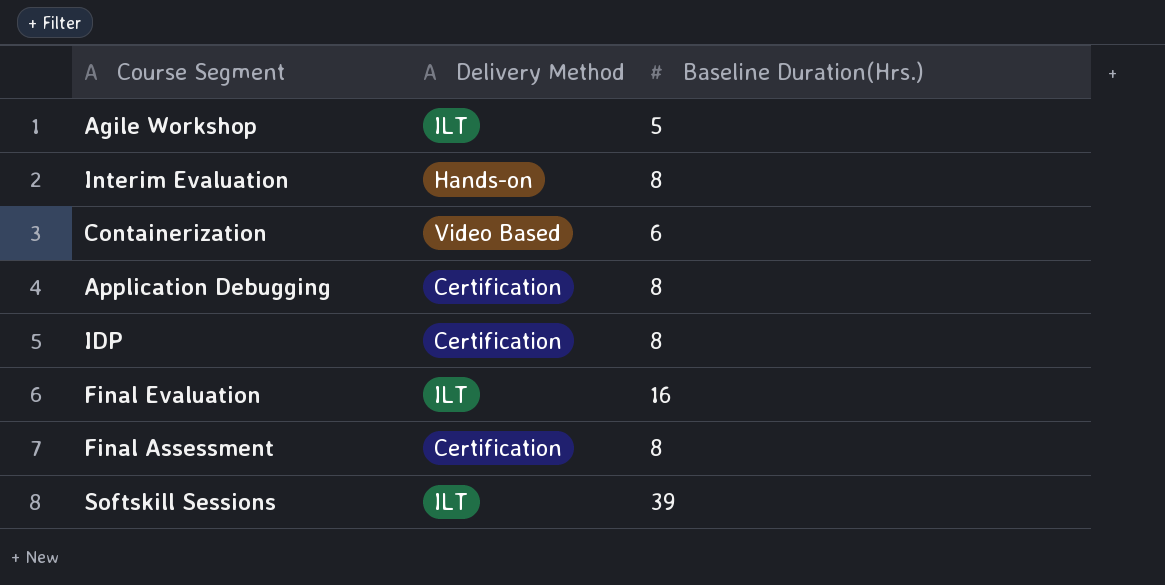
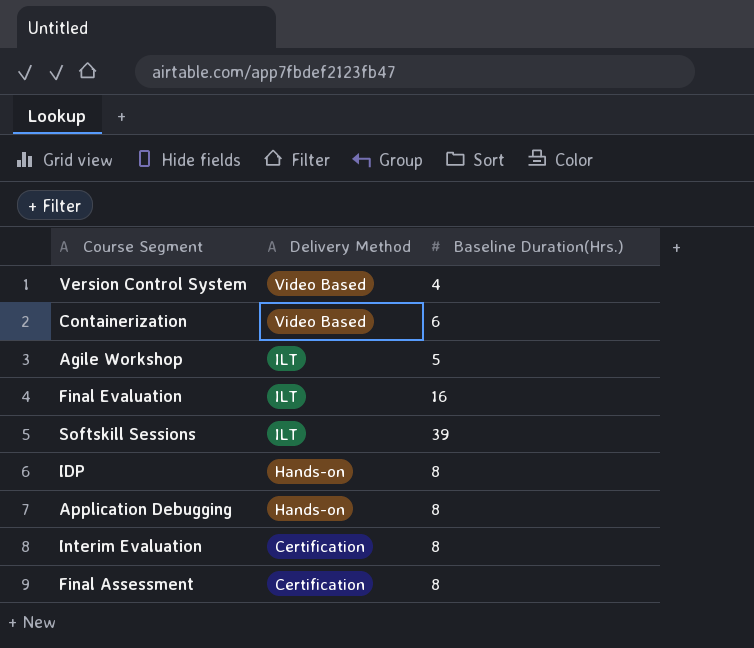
row order: none -> Delivery Method descending
row Version Control System: none -> Video Based | 4
IDP | Delivery Method: Certification -> Hands-on
Application Debugging | Delivery Method: Certification -> Hands-on
Interim Evaluation | Delivery Method: Hands-on -> Certification

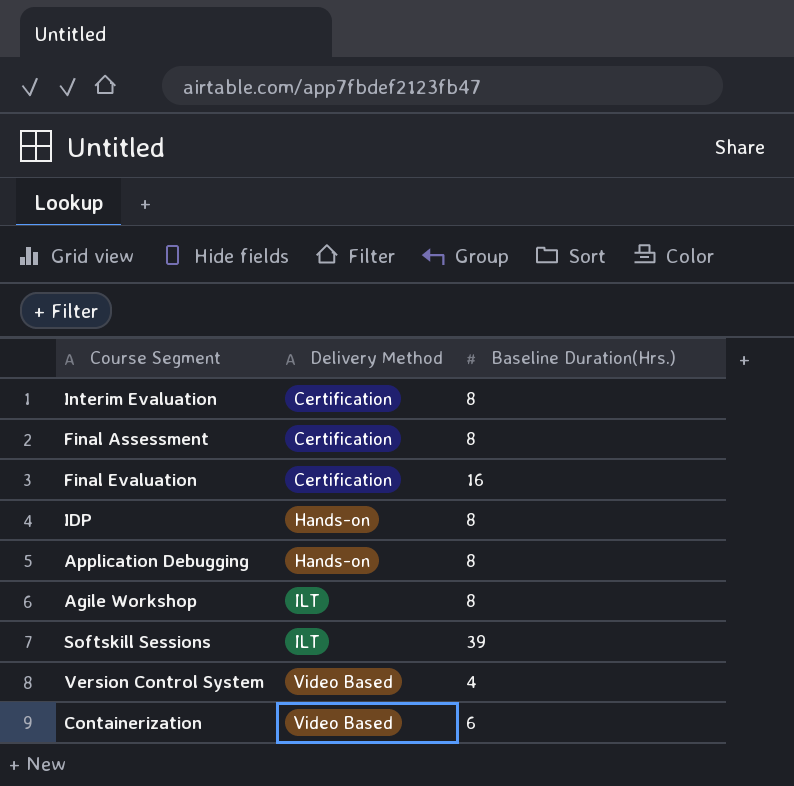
row order: Delivery Method descending -> Delivery Method ascending
Final Evaluation | Delivery Method: ILT -> Certification
Agile Workshop | Baseline Duration(Hrs.): 5 -> 8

» Goal of the exercise
Go through the material and report each line that holds the string "none".

» Response to this exercise
row order: none -> Delivery Method descending
row Version Control System: none -> Video Based | 4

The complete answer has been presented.